:: RECORDS FOR THIS TASK

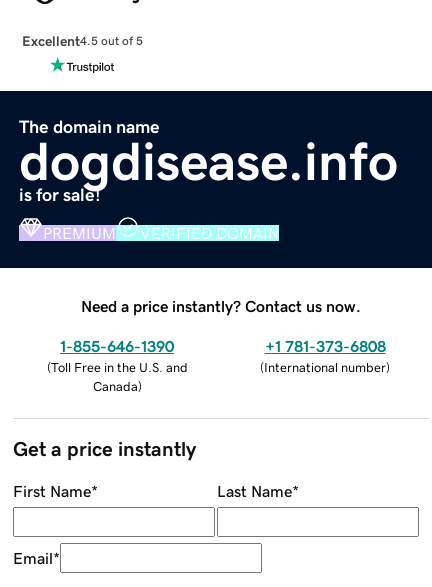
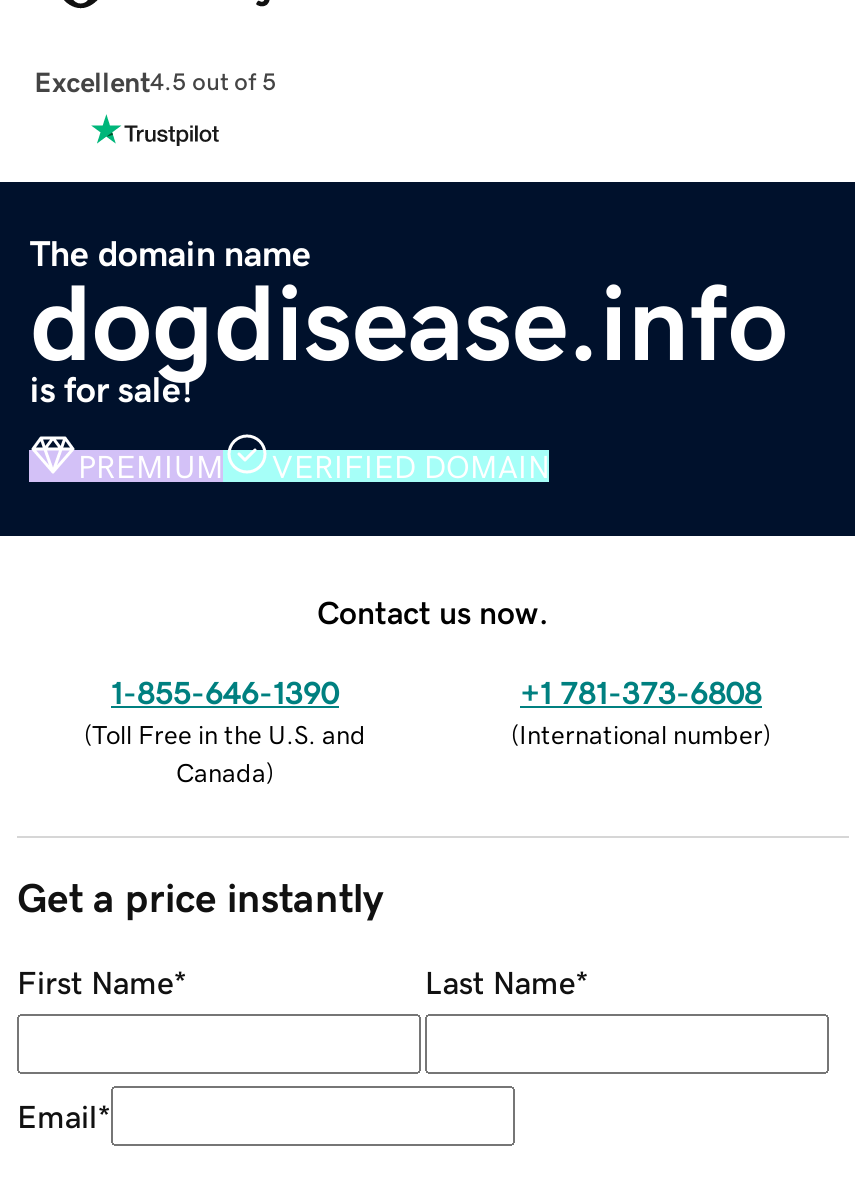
- Need a price instantly? Contact us now.
+ Contact us now.
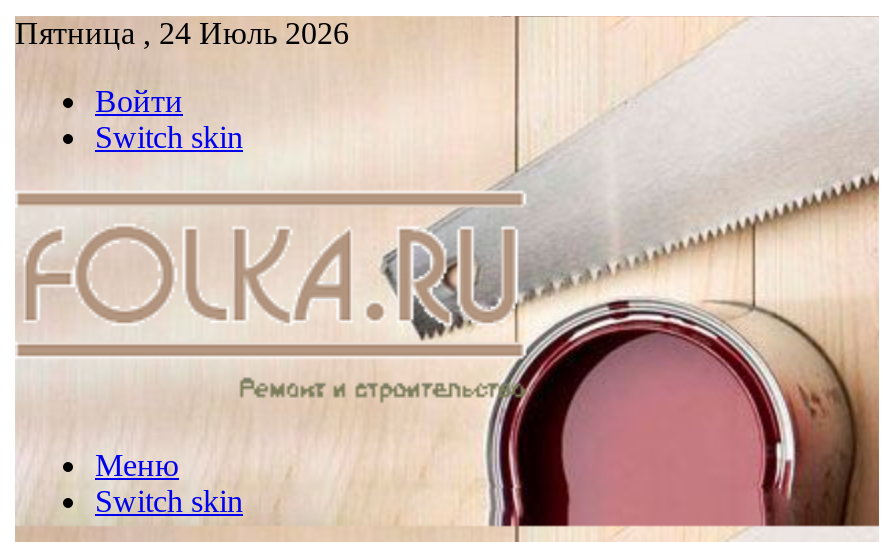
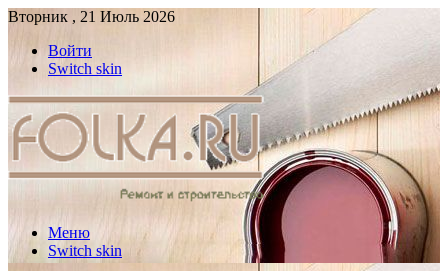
- Пятница , 24 Июль 2026
+ Вторник , 21 Июль 2026
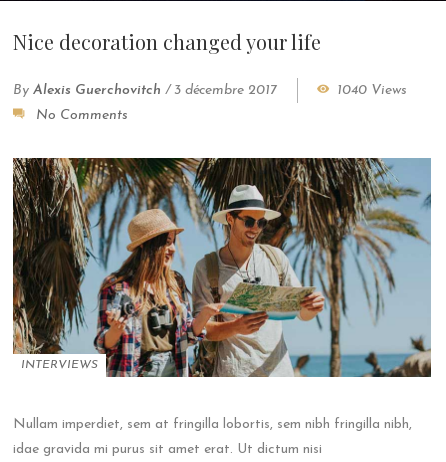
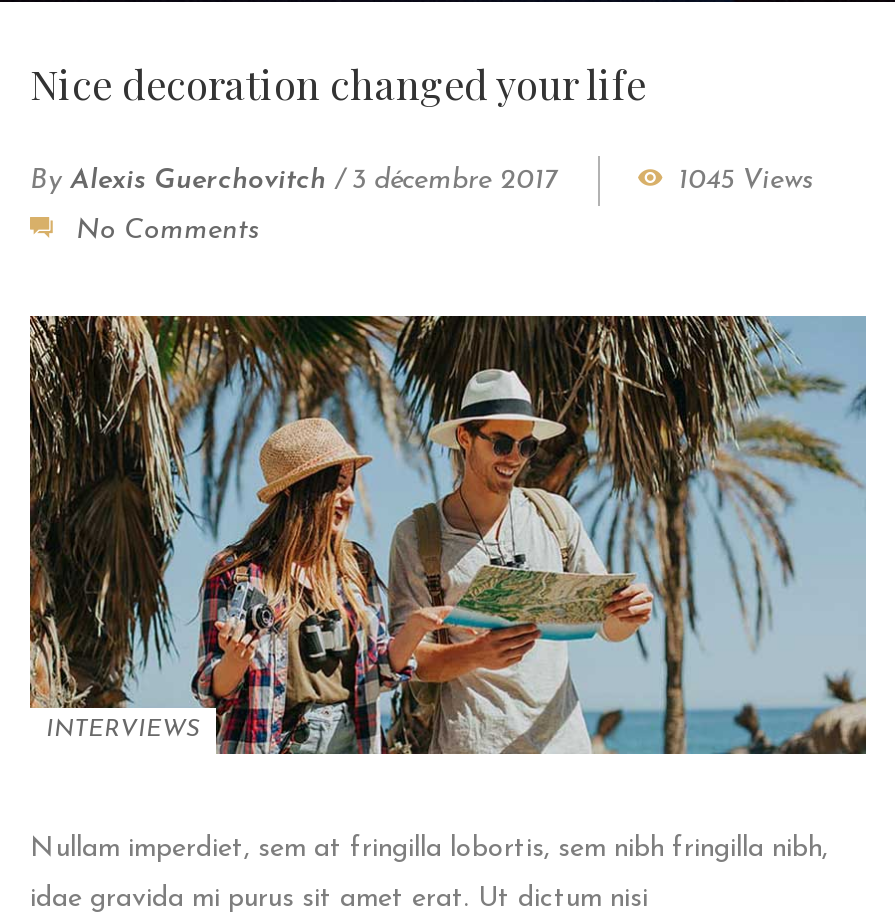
- 1040 Views
+ 1045 Views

::::

_TASK_
Write out the records shown above exactly, but do not include any images.

_TASK SOLUTION_
- Need a price instantly? Contact us now.
+ Contact us now.
- Пятница , 24 Июль 2026
+ Вторник , 21 Июль 2026
- 1040 Views
+ 1045 Views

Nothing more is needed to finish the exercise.